History and Images
Title | History and Images PDF eBook |
Author | Axel Bolvig |
Publisher | Brepols Publishers |
Total Pages | 472 |
Release | 2003 |
Genre | Art |
ISBN |
The 19 papers of this collection were first presented at the 1999 History and Images Congress held at the U. of Copenhagen in Denmark. As reflected in the subtitle, the international group of historians and art historians provide essays that reflect new approaches to the reading of images, with the papers divided into the main topics of images and history, image databases and history, and images as source material.
HISTORY AND ITS IMAGES.
Title | HISTORY AND ITS IMAGES. PDF eBook |
Author | Francis Haskell |
Publisher | |
Total Pages | 568 |
Release | 1993 |
Genre | |
ISBN |
Images of Britain
Title | Images of Britain PDF eBook |
Author | Automobile Association (Great Britain) |
Publisher | |
Total Pages | 232 |
Release | 1990 |
Genre | History |
ISBN | 9780681410138 |
The Power of Images
Title | The Power of Images PDF eBook |
Author | David Freedberg |
Publisher | University of Chicago Press |
Total Pages | 561 |
Release | 2013-02-01 |
Genre | Art |
ISBN | 022625903X |
"This learned and heavy volume should be placed on the shelves of every art historical library."—E. H. Gombrich, New York Review of Books "This is an engaged and passionate work by a writer with powerful convictions about art, images, aesthetics, the art establishment, and especially the discipline of art history. It is animated by an extraordinary erudition."—Arthur C. Danto, The Art Bulletin "Freedberg's ethnographic and historical range is simply stunning. . . . The Power of Images is an extraordinary critical achievement, exhilarating in its polemic against aesthetic orthodoxy, endlessly fascinating in its details. . . . This is a powerful, disturbing book."—T. J. Jackson Lears, Wilson Quarterly "Freedberg helps us to see that one cannot do justice to the images of art unless one recognizes in them the entire range of human responses, from the lowly impulses prevailing in popular imagery to their refinement in the great visions of the ages."—Rudolf Arnheim, Times Literary Supplement
Confronting Images
Title | Confronting Images PDF eBook |
Author | Georges Didi-Huberman |
Publisher | Penn State Press |
Total Pages | 354 |
Release | 2005 |
Genre | Philosophy |
ISBN | 9780271024714 |
According to Didi-Huberman, visual representation has an "underside" in which intelligible forms lose clarity and defy rational understanding. Art historians, he contends, fail to engage this underside, and he suggests that art historians look to Freud's concept of the "dreamwork", a mobile process that often involves substitution and contradiction.
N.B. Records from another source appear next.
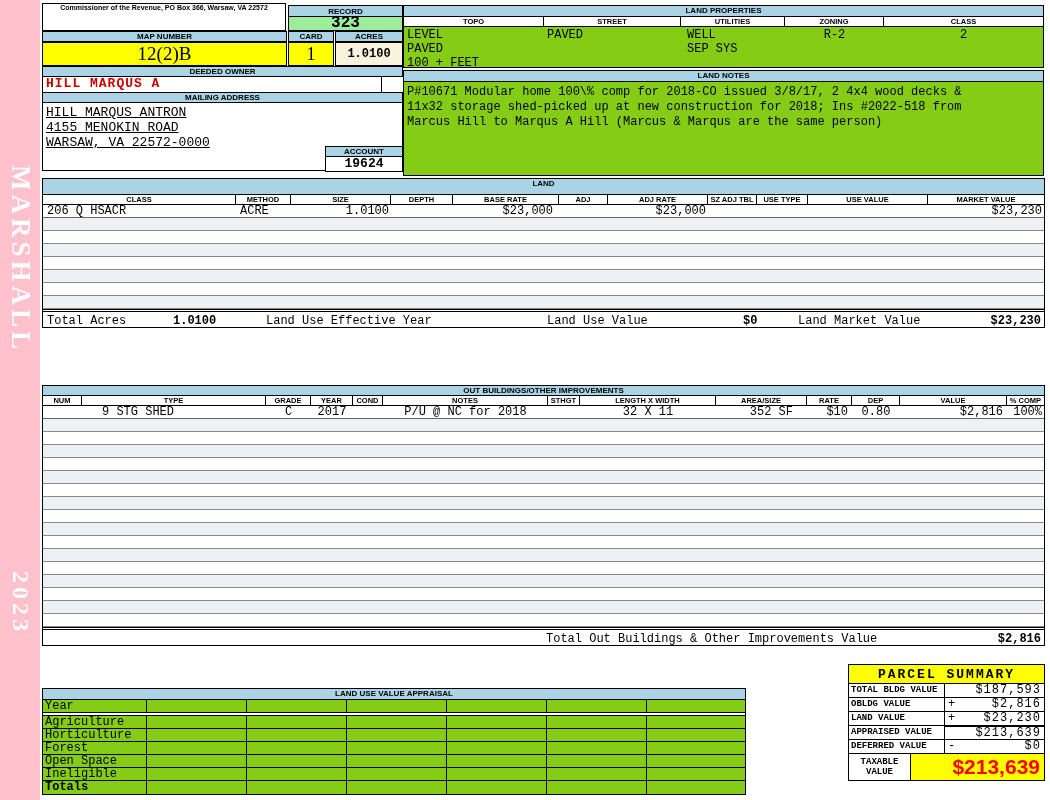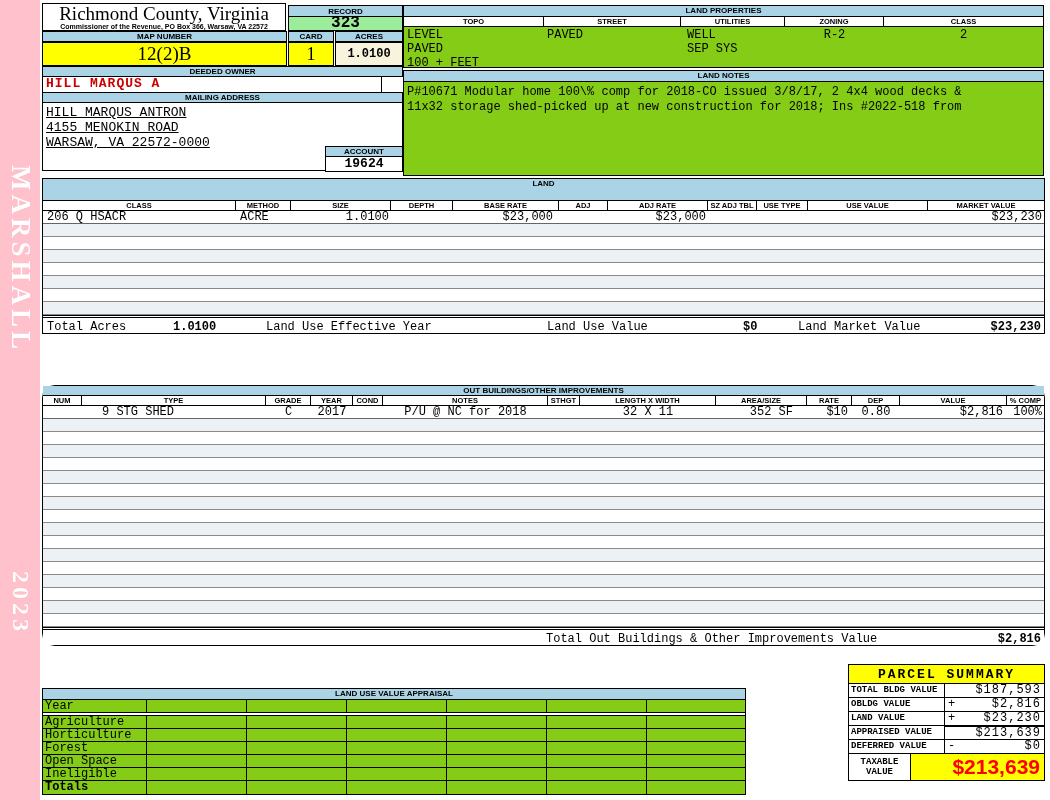--- a/index.html
+++ b/index.html
@@ -152,7 +152,6 @@
 </div>
 
 <div class="abs box tc" style="left:42px; top:3px; width:244px; height:28px;">
-  <div class="serif" style="font-size:19px; line-height:19px;">Richmond County, Virginia</div>
   <div class="sans b" style="font-size:7px; line-height:8px;">Commissioner of the Revenue, PO Box 366, Warsaw, VA 22572</div>
 </div>
 

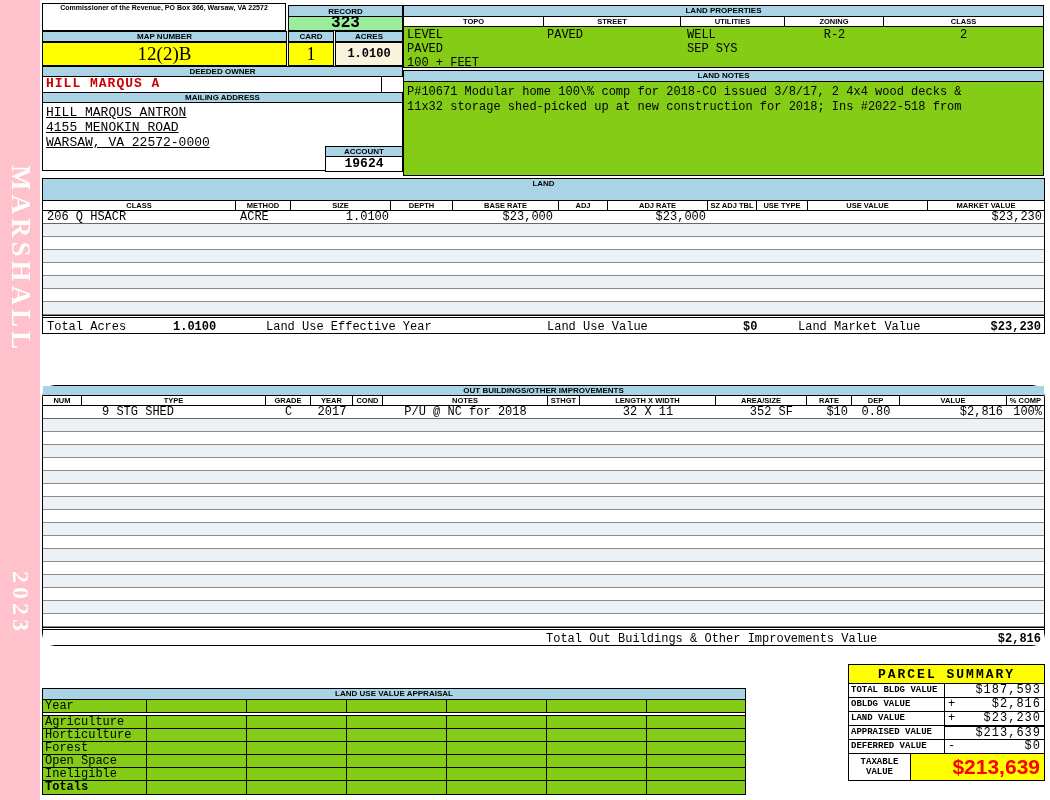--- a/index.html
+++ b/index.html
@@ -214,6 +214,7 @@
   <div style="font-size:12px; line-height:15px; padding:3px 0 0 3px; white-space:nowrap;">
     <div>P#10671 Modular home 100\% comp for 2018-CO issued 3/8/17, 2 4x4 wood decks &amp;</div>
     <div>11x32 storage shed-picked up at new construction for 2018; Ins #2022-518 from</div>
+    <div>Marcus Hill to Marqus A Hill (Marcus &amp; Marqus are the same person)</div>
   </div>
 </div>
 

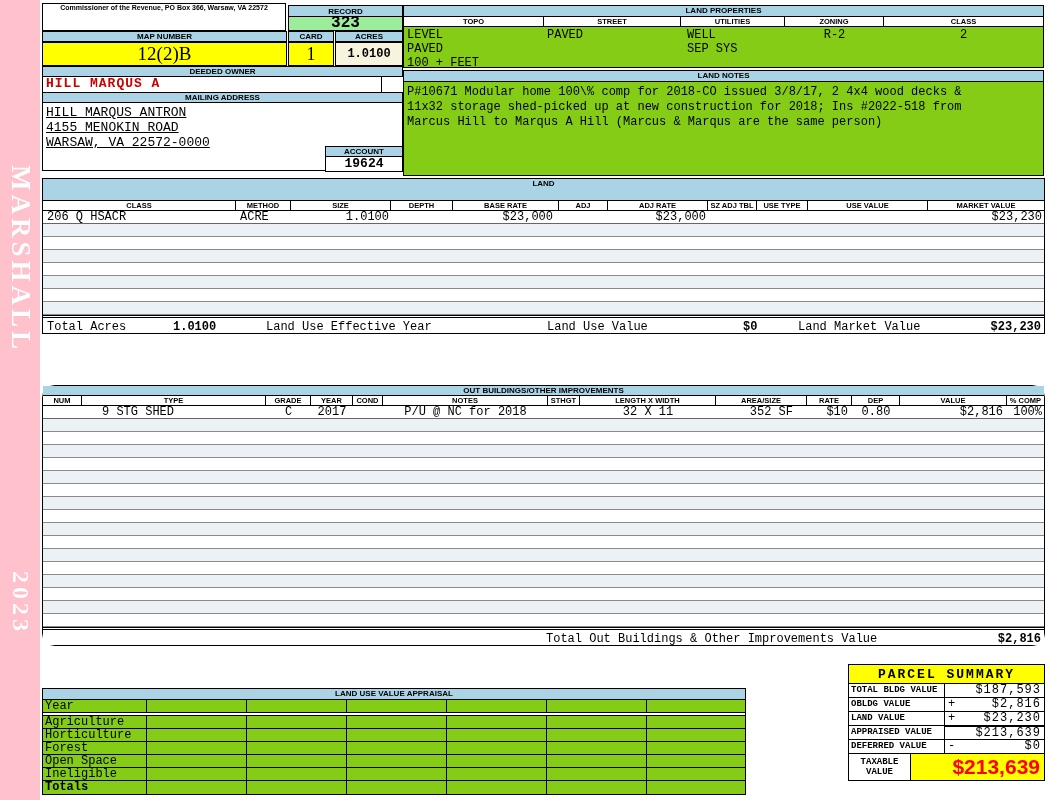--- a/index.html
+++ b/index.html
@@ -219,7 +219,7 @@
 </div>
 
 <div class="abs tbl" style="left:42px; top:178px; width:1003px;">
-  <div class="bar" style="height:22px; line-height:9px;">LAND</div>
+  <div class="bar" style="height:16px; line-height:9px;">LAND</div>
   <div class="grid land-grid hrow">
     <div class="hc">CLASS</div>
     <div class="hc">METHOD</div>

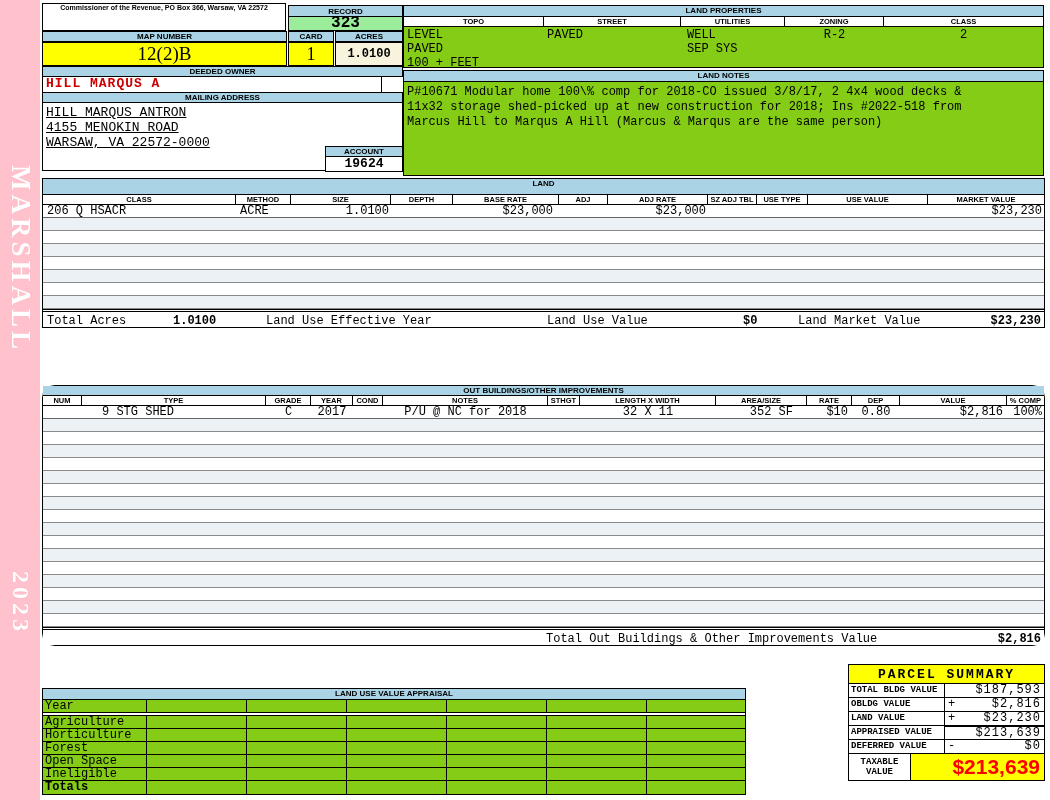--- a/index.html
+++ b/index.html
@@ -264,7 +264,7 @@
   </div>
 </div>
 
-<div class="abs tbl" style="left:42px; top:385px; width:1003px;border-radius:13px;">
+<div class="abs tbl" style="left:42px; top:385px; width:1003px;">
   <div class="bar" style="height:10px; line-height:9px;">OUT BUILDINGS/OTHER IMPROVEMENTS</div>
   <div class="grid ob-grid hrow">
     <div class="hc">NUM</div>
Enemy Images in American History
Title | Enemy Images in American History PDF eBook |
Author | Ragnhild Fiebig-von Hase |
Publisher | Berghahn Books |
Total Pages | 400 |
Release | 1998-01-01 |
Genre | History |
ISBN | 1789203996 |
Images of History
Title | Images of History PDF eBook |
Author | Richard Eldridge |
Publisher | Oxford University Press |
Total Pages | 257 |
Release | 2017-12 |
Genre | Literary Criticism |
ISBN | 0190847360 |
Developing work in the theories of action and explanation, Eldridge argues that moral and political philosophers require accounts of what is historically possible, while historians require rough philosophical understandings of ideals that merit reasonable endorsement. Both Immanuel Kant and Walter Benjamin recognize this fact. Each sees a special place for religious consciousness and critical practice in the articulation and revision of ideals that are to have cultural effect, but they differ sharply in the forms of religious-philosophical understanding, cultural criticism, and political practice that they favor. Kant defends a liberal, reformist, Protestant stance, emphasizing the importance of liberty, individual rights, and democratic institutions. His fullest picture of movement toward a moral culture appears in Religion within the Bounds of Mere Reason, where he describes conjecturally the emergence of an ethical commonwealth. Benjamin defends a politics of improvisatory alertness and consciousness-raising that is suspicious of progress and liberal reform. He practices a form of modernist, materialist criticism that is strongly rooted in his encounters with Kant, Hölderlin, and Goethe. His fullest, finished picture of this critical practice appears in One-Way Street, where he traces the continuing force of unsatisfied desires. By drawing on both Kant and Benjamin, Eldridge hopes to avoid both moralism (standing on sharply specified normative commitments at all costs) and waywardness (rejecting all settled commitments). And in doing so, he seeks to make better sense of the commitment-forming, commitment-revising, anxious, reflective and sometimes grownup acculturated human subjects we are.